Managing investigations from Manage investigations page

Accessing the Manage investigations page

Select Investigations > Manage investigations from the main menu.

The main menu displays Shared and Private investigations sorted by tags.

Refer to the Getting started with Investigations documentation to grant permissions for Investigations.

Managing investigations

From the Manage investigations page:

Click on the name of an investigation to edit it or view the results of the NQL query.
Sort the listed investigations by name or by typing/selecting investigation tags.
Import an investigation by selecting the investigation's JSON file.
Hover over an investigation to reveal the action menu on the right side of the table.

Hovering over the action menu on the right side of the table allows you to:

View: See the results of the query on the Investigations page.
Rename: Change the name of the investigation.
Edit tags: Create, assign and edit investigation tags.
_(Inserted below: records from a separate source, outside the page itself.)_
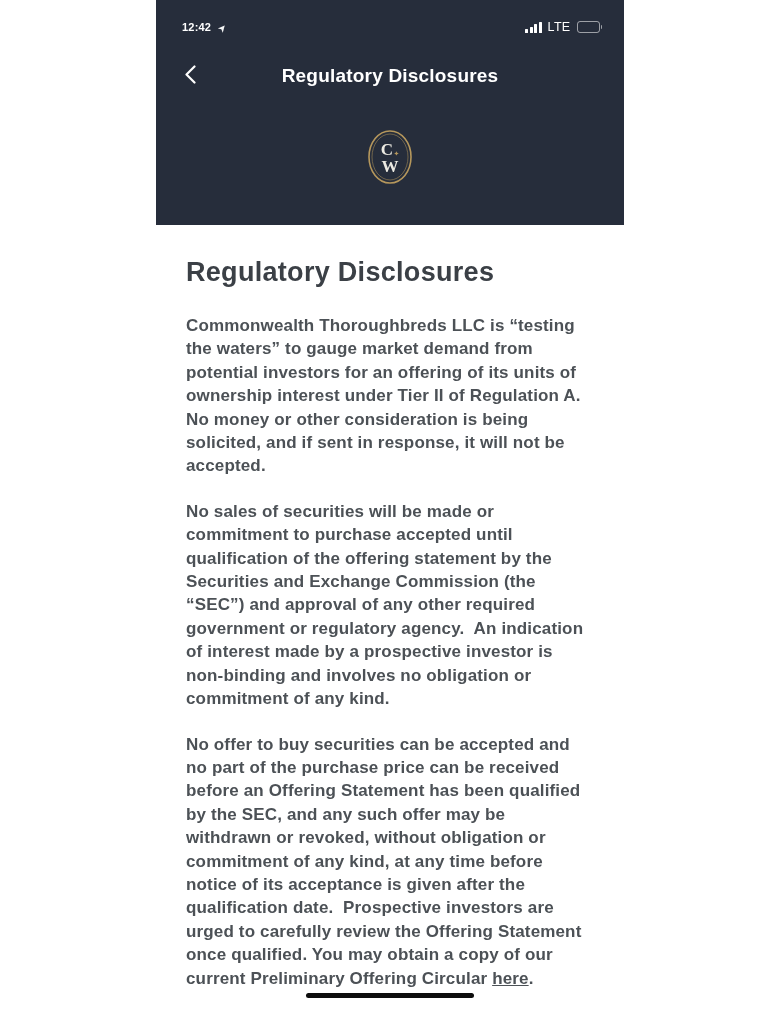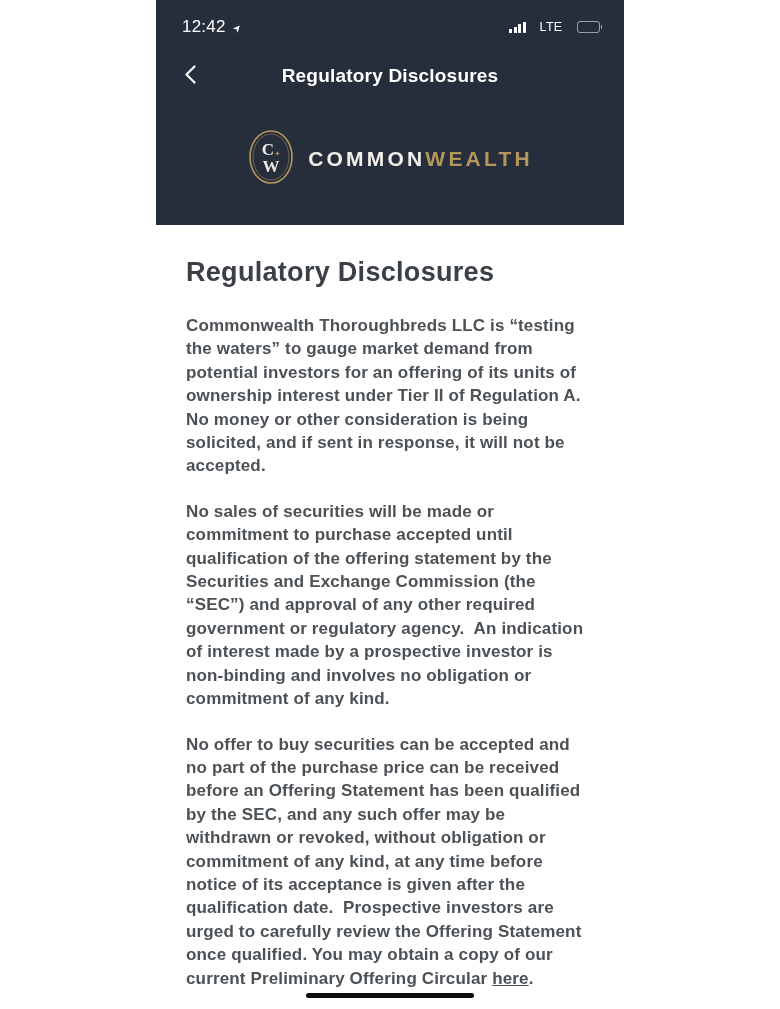"12:42" .status-time { font-size: 17px -> 11px; font-weight: 400 -> 700 }
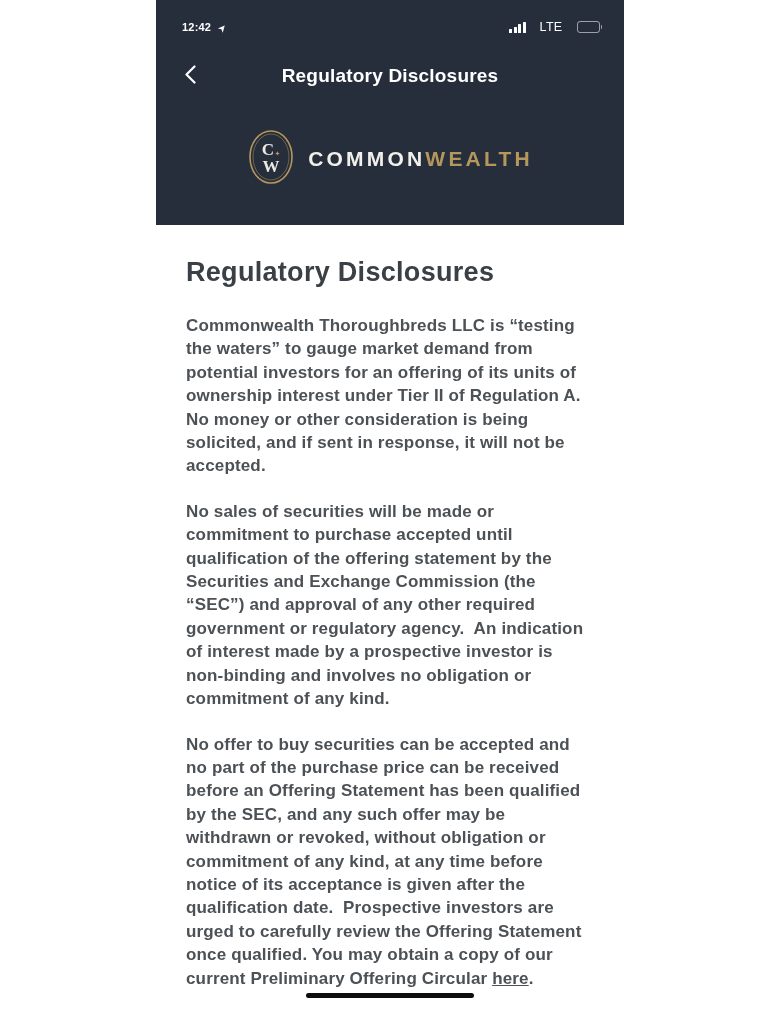"LTE" .status-right { gap: 14px -> 6px }
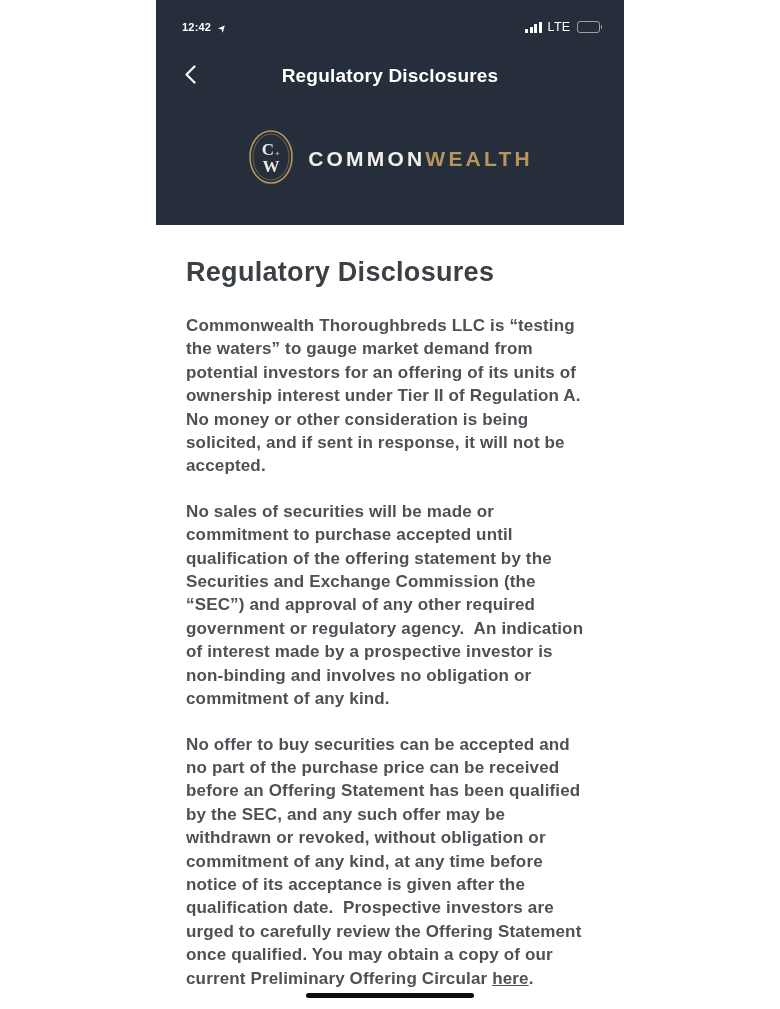"COMMONWEALTH" span.brand-name { html: <span> <span>COMMON</span><span>WEALTH</span> </span> -> none }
Refer to the Tagging investigations section.
Share: Grant permissions to other users to view or edit the investigation. Refer to the Sharing saved investigation section on this page.
Export: Export the investigation to a JSON file. Refer to the Exporting investigation section on this page.
Duplicate: Create a copy of the investigation.
Delete: Remove the investigation from the system.

Tagging investigations

Tagging allows you to quickly sort and filter investigations. Apply one or many tags to investigations.

From the Manage investigations page:

Hover over an investigation to reveal the action menu on the right side of the table.
Click the Edit tags option from the investigation action menu to open the Tags pop-up.
Type a new tag or write the name an existing one to add it to the investigation.
Open the tag’s action menu to remove the tag from the investigation or change the tag color.